Modification records:
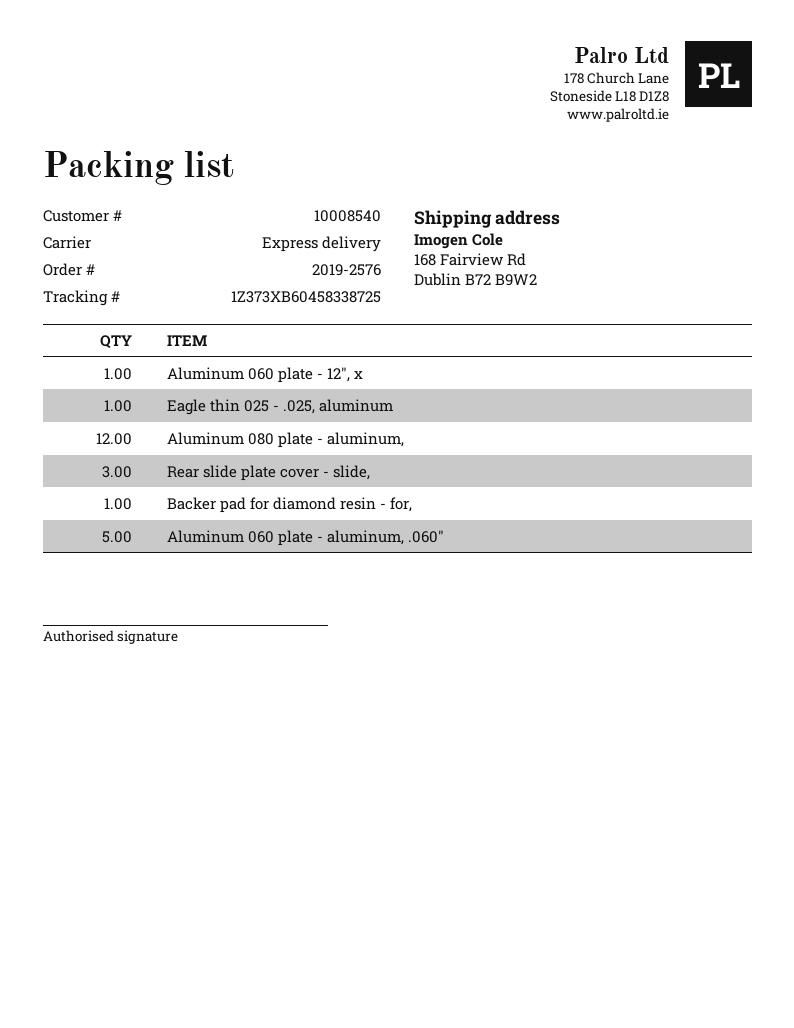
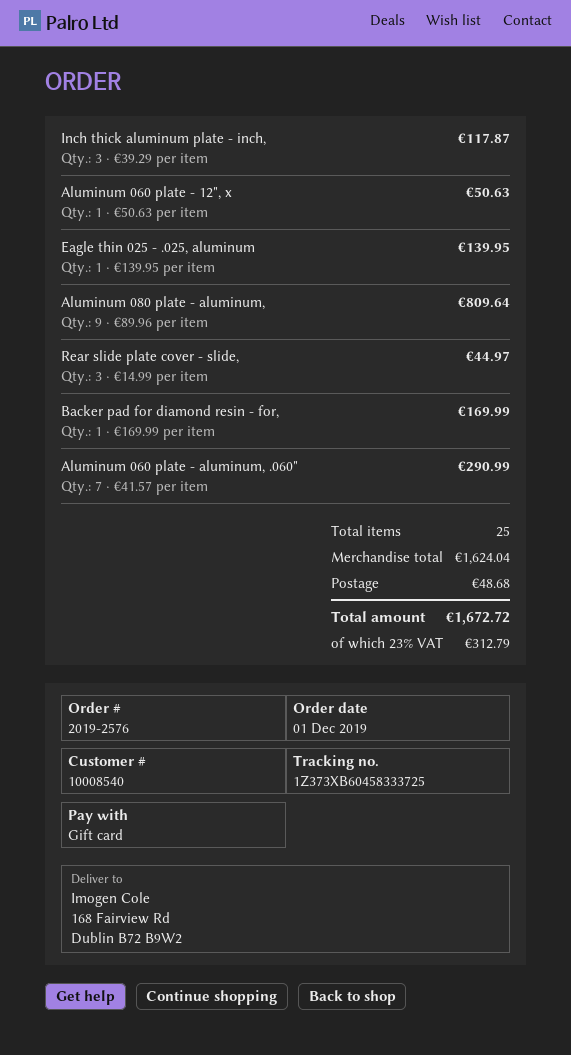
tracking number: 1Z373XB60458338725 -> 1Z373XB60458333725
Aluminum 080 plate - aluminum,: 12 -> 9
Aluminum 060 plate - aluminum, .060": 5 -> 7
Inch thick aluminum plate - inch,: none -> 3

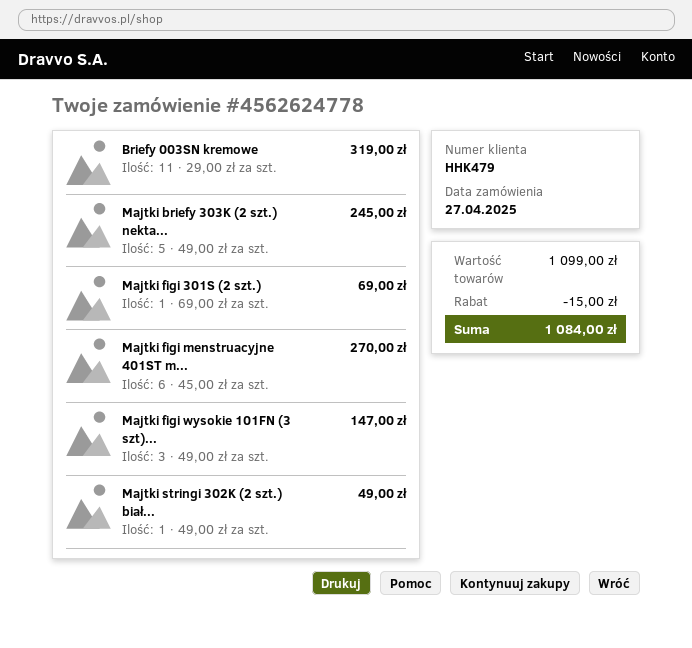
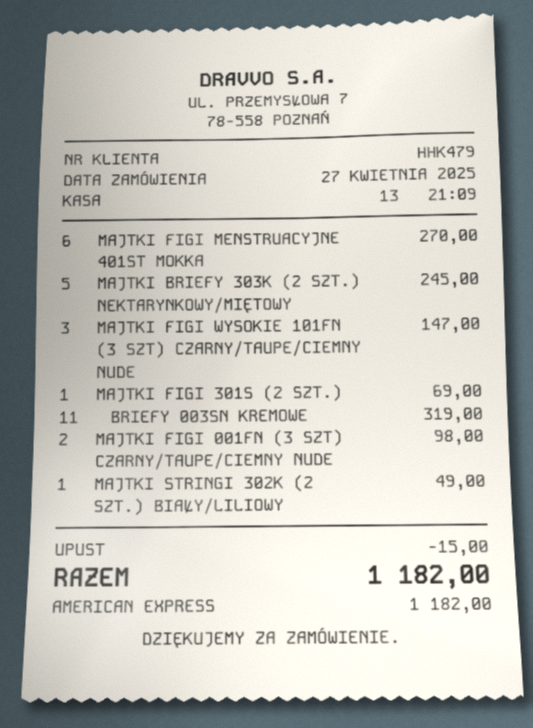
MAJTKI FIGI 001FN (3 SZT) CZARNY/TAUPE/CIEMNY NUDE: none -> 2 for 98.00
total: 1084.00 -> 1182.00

- [WHAT IS REQUIRED]: The line with "Aluminum 060 plate" and each line after it, through the final line of the data, are to be duplicated exactly, with pictures left out and nothing more included.

- [RESPONSE]:
Aluminum 060 plate - aluminum, .060": 5 -> 7
Inch thick aluminum plate - inch,: none -> 3

MAJTKI FIGI 001FN (3 SZT) CZARNY/TAUPE/CIEMNY NUDE: none -> 2 for 98.00
total: 1084.00 -> 1182.00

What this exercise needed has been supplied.